Mon, 14 Mar 2005 21:55:58 GMT  
 comparing all values of a list to regex

Quote:

> I don't see exactly what value the call to map adds in your case.

None at all in this case - good catch :) I'll blame it on feeling really
{*filter*}ed yesterday (am today too for some reason - thank goodness it's only
about 7 hours until the weekend :)

Quote:
> > # Find out which list to append to

> > match_list = match_all

> > if not matches:
> >     match_list = match_none
> > elif matches == 1:
> >     match_list = match_one
> > elif matches != len(alist):
> >     match_list = match_some

> > match_list.append(alist)

> Yes, choosing a list first and then appending to the chosen
> list is nicer, but you cannot do that within the original
> specs (for all I know the match_some list might grow
> unbearably large over time, in this case).

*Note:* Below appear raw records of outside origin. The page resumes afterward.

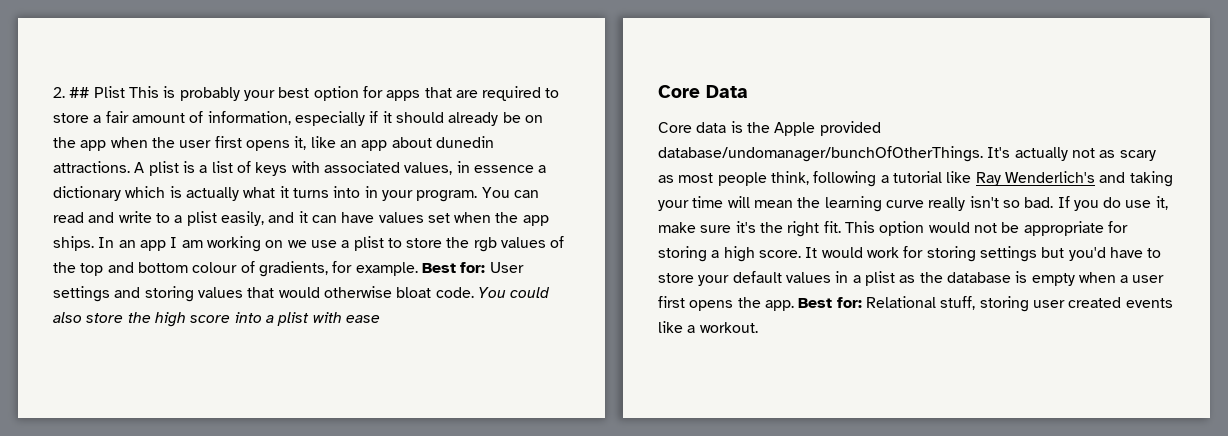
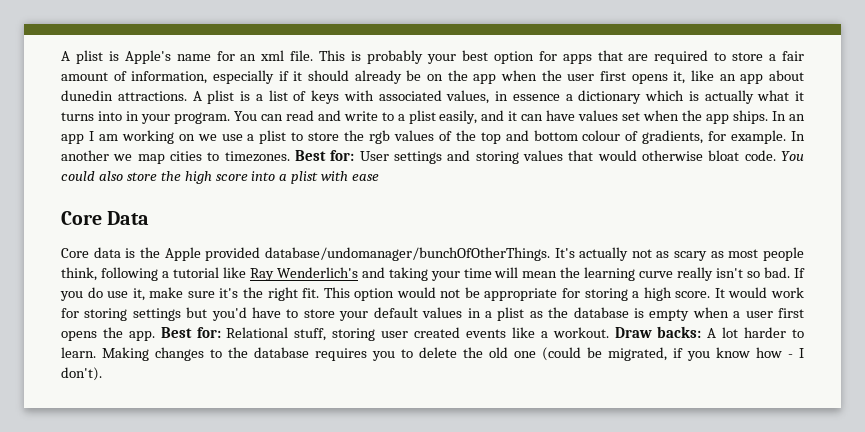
- 2. ## Plist This is probably your best option for apps that are required to store a fair amount of information, especially if it should already be on the app when the user first opens it, like an app about dunedin attractions.
+ A plist is Apple's name for an xml file. This is probably your best option for apps that are required to store a fair amount of information, especially if it should already be on the app when the user first opens it, like an app about dunedin attractions.
+ In another we map cities to timezones.
+ Draw backs: A lot harder to learn. Making changes to the database requires you to delete the old one (could be migrated, if you know how - I don't).

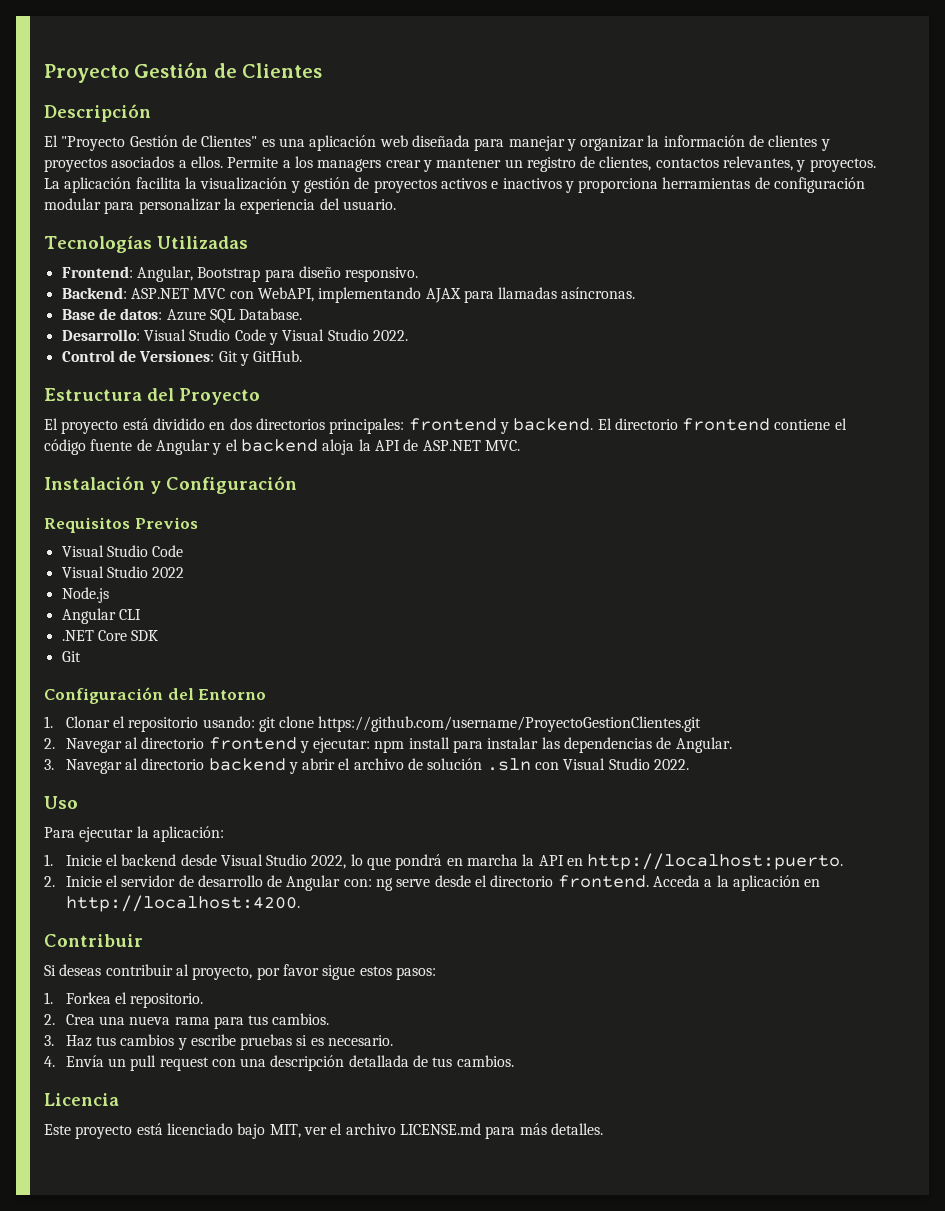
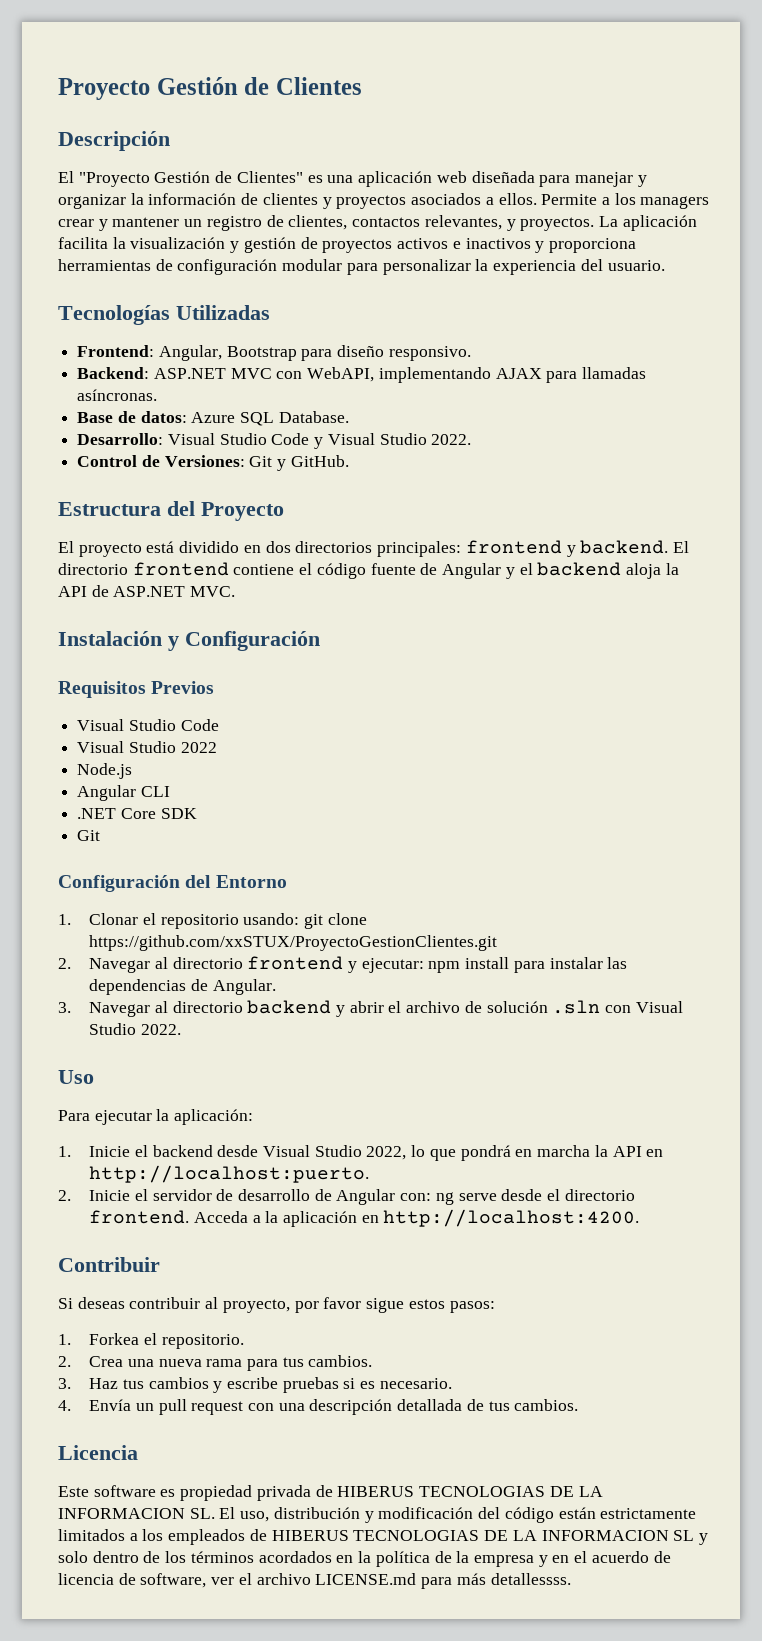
- 1. Clonar el repositorio usando: git clone https://github.com/username/ProyectoGestionClientes.git
+ 1. Clonar el repositorio usando: git clone https://github.com/xxSTUX/ProyectoGestionClientes.git
- Este proyecto está licenciado bajo MIT, ver el archivo LICENSE.md para más detalles.
+ Este software es propiedad privada de HIBERUS TECNOLOGIAS DE LA INFORMACION SL. El uso, distribución y modificación del código están estrictamente limitados a los empleados de HIBERUS TECNOLOGIAS DE LA INFORMACION SL y solo dentro de los términos acordados en la política de la empresa y en el acuerdo de licencia de software, ver el archivo LICENSE.md para más detallessss.

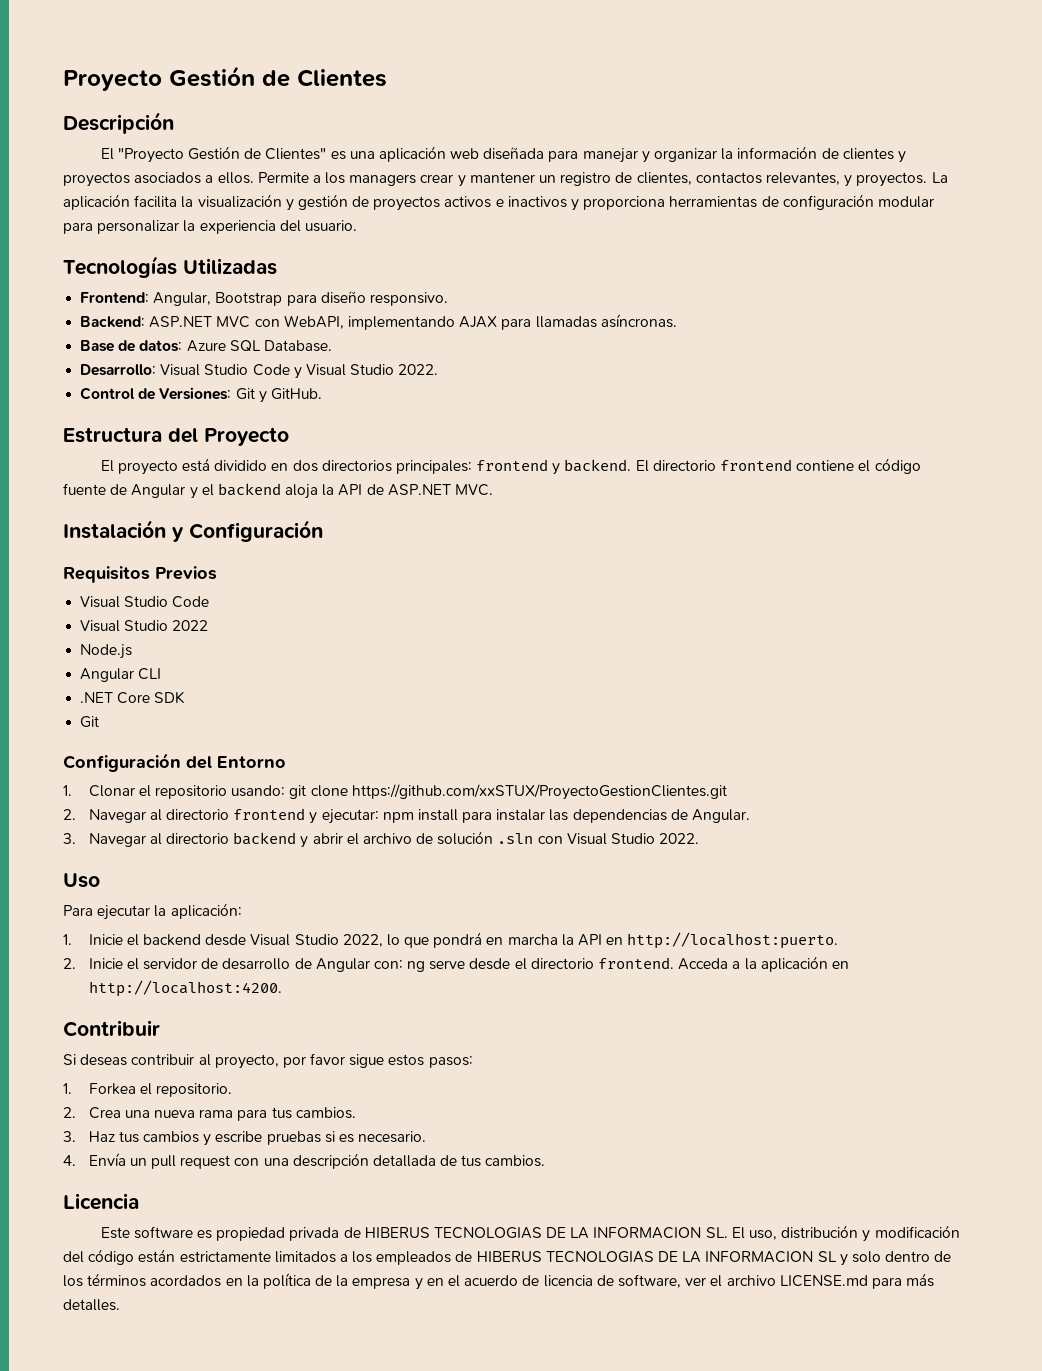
- Este software es propiedad privada de HIBERUS TECNOLOGIAS DE LA INFORMACION SL. El uso, distribución y modificación del código están estrictamente limitados a los empleados de HIBERUS TECNOLOGIAS DE LA INFORMACION SL y solo dentro de los términos acordados en la política de la empresa y en el acuerdo de licencia de software, ver el archivo LICENSE.md para más detallessss.
+ Este software es propiedad privada de HIBERUS TECNOLOGIAS DE LA INFORMACION SL. El uso, distribución y modificación del código están estrictamente limitados a los empleados de HIBERUS TECNOLOGIAS DE LA INFORMACION SL y solo dentro de los términos acordados en la política de la empresa y en el acuerdo de licencia de software, ver el archivo LICENSE.md para más detalles.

Hmm - why not? Ignoring that the original specs didn't actually *have* that
case, choosing the list to append to, or doing it in-place is merely an
implementation detail. Of course, you would need instead to do something
like:

match_list = None

if not matches:
    match_list = match_none
elif matches == 1:
    match_list = match_one
elif matches == len(alist):
    match_list = match_all

if match_list is not None:
    match_list.append(alist)

Tim Delaney



Tue, 15 Mar 2005 07:39:56 GMT  
 comparing all values of a list to regex
        ...

Quote:
>> > elif matches != len(alist):
>> >     match_list = match_some

>> > match_list.append(alist)

>> Yes, choosing a list first and then appending to the chosen
>> list is nicer, but you cannot do that within the original
>> specs (for all I know the match_some list might grow
>> unbearably large over time, in this case).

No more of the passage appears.